Trish hobbled slowly back to the window, collecting a few of the scattered blankets along the way. She cocooned herself within them, and rested against the glass. Thick clouds of steam could be seen bellowing out from the bathroom and when Roman emerged he was fully dressed in a clean black suit and his face was still horribly smeared with purple eye-shadow.
“Whats with the monkey suit and all that purple?” She curiously asked.
“This my dear is a highly top secret mission, it requires perfect diplomatic handling and very precise planning. Its agenda has dark overtones of extreme personal danger. I’ll need to blend in with these folk, you know, play the part!” He said, strutting over to her and placing one of the walkie talkies in her lap and kissing her fluffy blanket forehead. “Stay hidden little owl,” he said with a firm salute, then turning to march off towards the door.
“God bless!” She professed after him, blowing a kiss.
Encased in her cocoon of blankets Trish watched out the window through a small fluffy slit, she could barely see the top of Roman’s head on the sidewalk, but every so often she would catch a glimpse of him pacing nervously near the curb. She followed him as he finally jogged across the street and approached the alley, then lost him when he ducked into its shadows.
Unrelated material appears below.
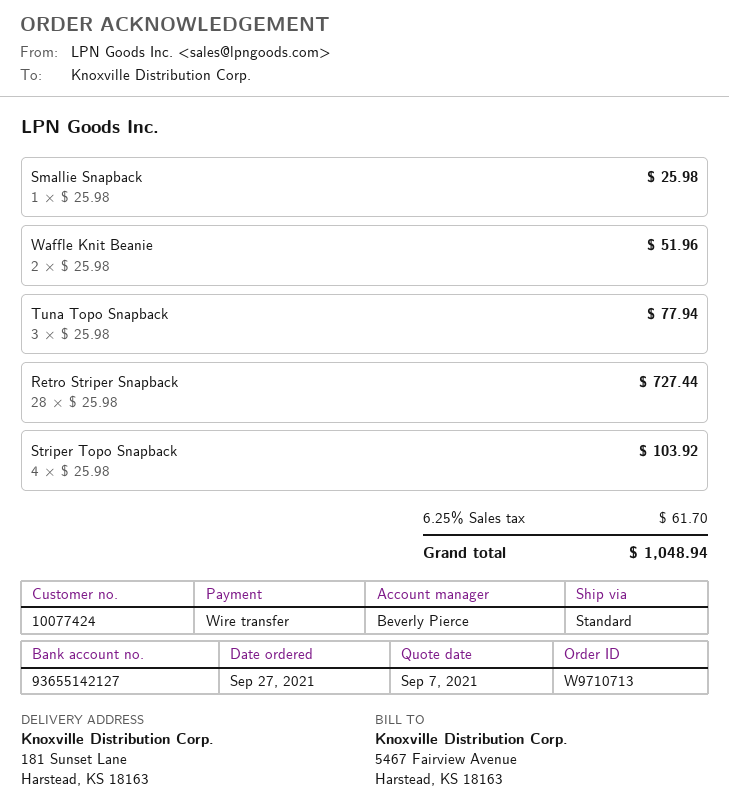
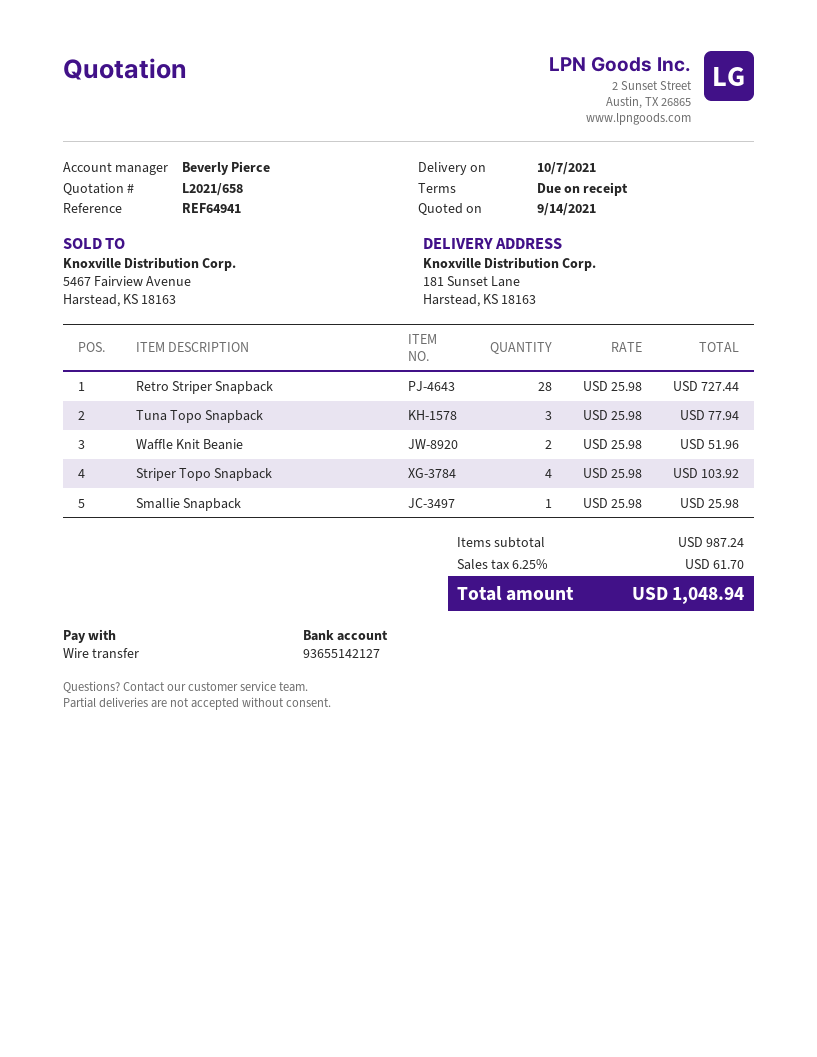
quote date: 2021-09-07 -> 2021-09-14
“Battle axe, x-ray, yankee, zulu this is little owl… come in,” she whispered into her walkie talkie.
“Little owl, I read you loud and clear… I see the target… contact me again when you have a visual of me.”
She waited nervously nibbling on her nails for him to reappear climbing up the steep fire escape. It was a four storey climb before she would be able to see him again and it was another three storeys before he’d reach their prize. Then as if they could smell him, a police car slowed by the alley and stopped just passed it with its lights flashing. She panicked for a moment fumbling with the walkie talkies button. “Five O, five O, five O,” she announced still not able to spot him. “Watch your back.”
“Ten four little owl… I can see them from here… I think I’m too high for them to notice me… hahahahaha… Whoa… Look at the size of that bastard… hahaha… I am going to keep moving.”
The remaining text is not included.